The discovery that one of the terrorists involved in the Paris attack was a recent refugee from Syria has given right-wing politicians in Europe and the U.S. the chance to ramp up their anti-immigrant rhetoric. The new right-wing government in Poland has said that it will not accept any refugees from Syria. Jeb Bush, who is seeking the Republican Party’s nomination for presidency, said that if elected he would allow entry to only Christian refugees from Syria into the U.S. Twenty-five U.S. Republican Governors have said that they will not allow the entry of Syrian refugees into their States. Obama had announced that the U.S. would take in 10,000 refugees from Syria this year.

The threat the I.S. poses to the international community is unlikely to diminish in the short term. It holds important cities like Mosul and Ramadi in Iraq, where it has the support of the local Sunni population. The only way these cities can be retaken is by bombing them to rubble. Cities recently liberated from the I.S. with the help of American air power, like Khobani and Sinjar, have been completely destroyed, but they were small habitations in comparison to Mosul, which has a population of more than two million. One of the aims of the I.S. is to force countries like the U.S. and France to put their forces on the ground for a frontal fight. The I.S. today has one of the largest and diverse fighting forces in the world. It has control over a territory that is bigger than many of the states in the region. Its influence has been expanding in the past two years in the Eurasian region, with affiliates in South-East Asian nations like the Philippines.
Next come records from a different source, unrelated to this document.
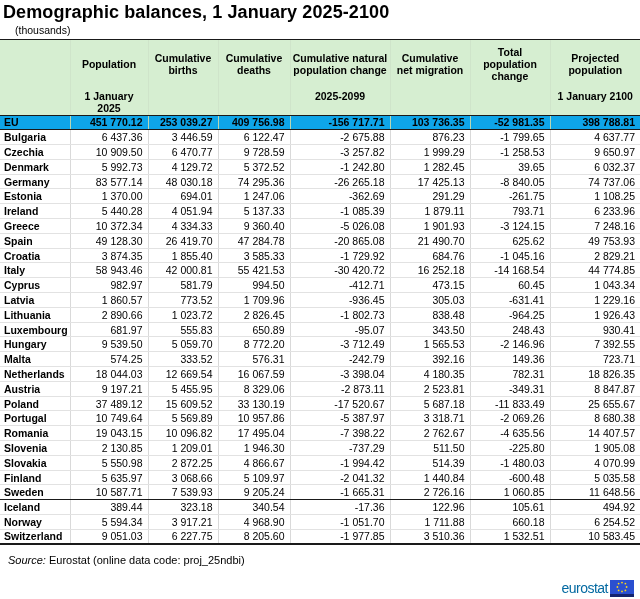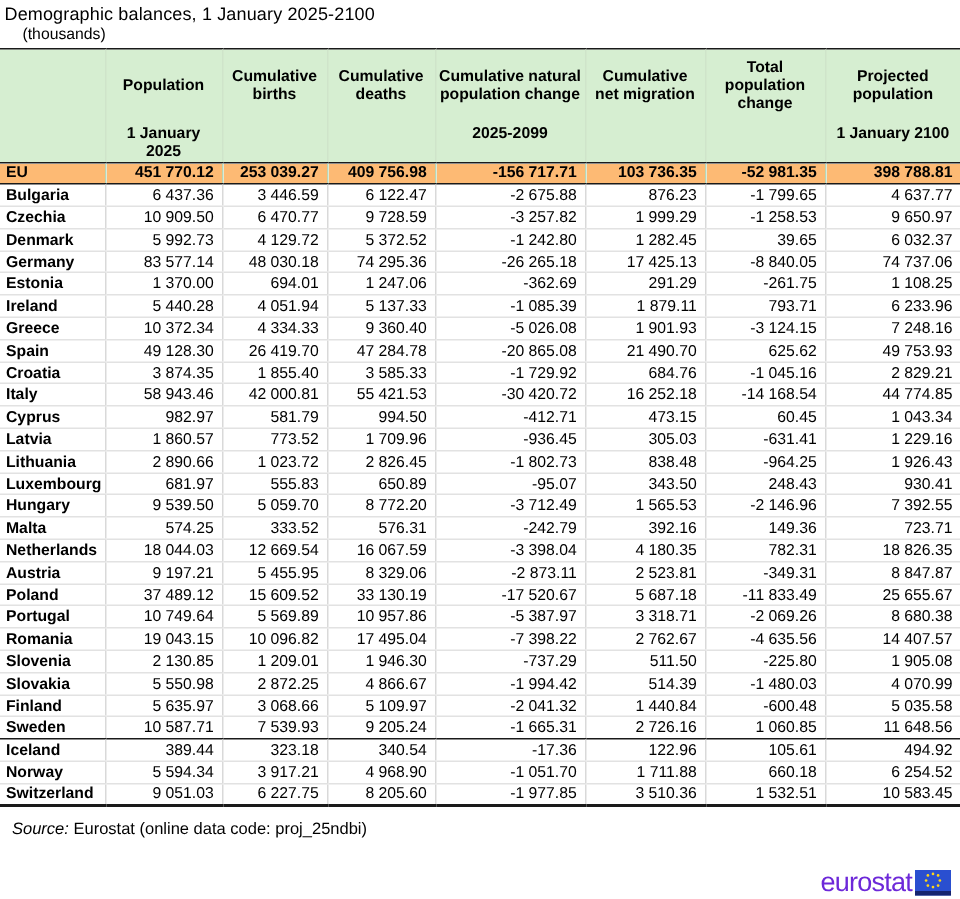"Demographic balances, 1 January" .title { font-size: 12px -> 18px; font-weight: normal -> bold }
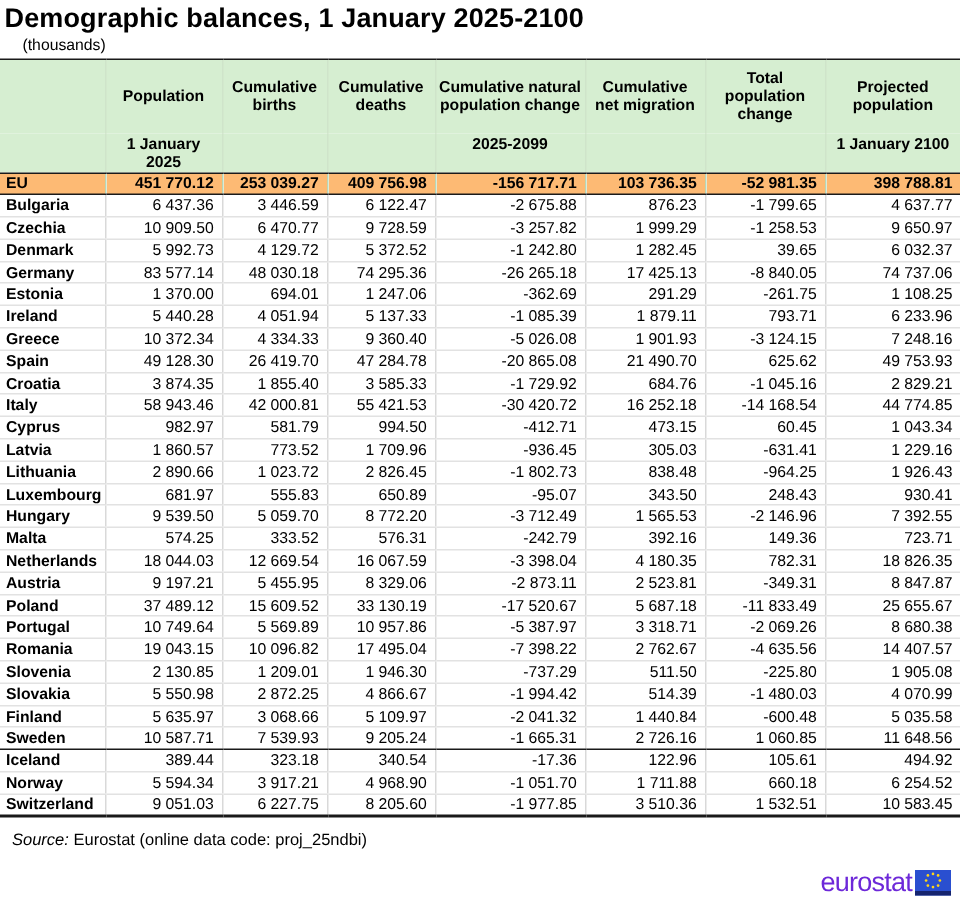"EU" tr.row-emph td { background: #fdba74 -> #0ea5e9 }
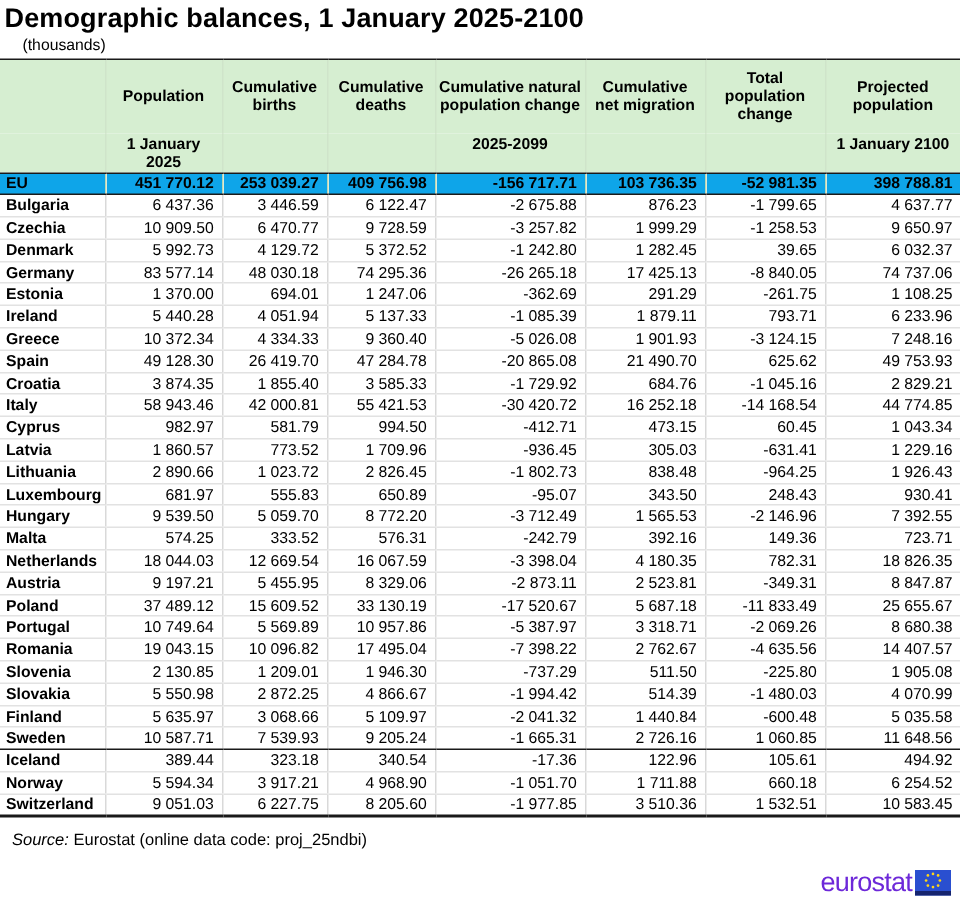"eurostat" .logo-text { color: #6d28d9 -> #0369a1; font-size: 18px -> 14px }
Only the kind of solution being proposed by countries like Iran and Russia can save the situation in the long run. There has to be a genuine international coalition which includes the Syrian government and the secular opposition in order to confront the I.S. In Iraq, where the I.S. has the most support, the minority Sunni population will have to be given political concessions so that they can be brought back into the mainstream. Many of the I.S. military commanders were former officers of the Iraqi Army and members of the secular Baath Party. They only joined the extremist bandwagon after the U.S. invasion of 2003.

The U.S., France and their regional allies still want to fight the secular government and the I.S. at the same time. Such a strategy will only end up bolstering the strength of the I.S. However, there are indications that better sense may prevail. French Defence Minister Jean-Yves Le Drian said after the Paris killings that “a grand coalition with Russia is possible”.

The Russian and U.S. Presidents, meeting on the sidelines of the G-20 summit held in Antalya, Turkey, on November 15 and 16, agreed to allow the U.N. to play a greater role to end the bloodshed in Syria. All the leaders assembled at the G-20 summit called for a united front to fight the Islamic State.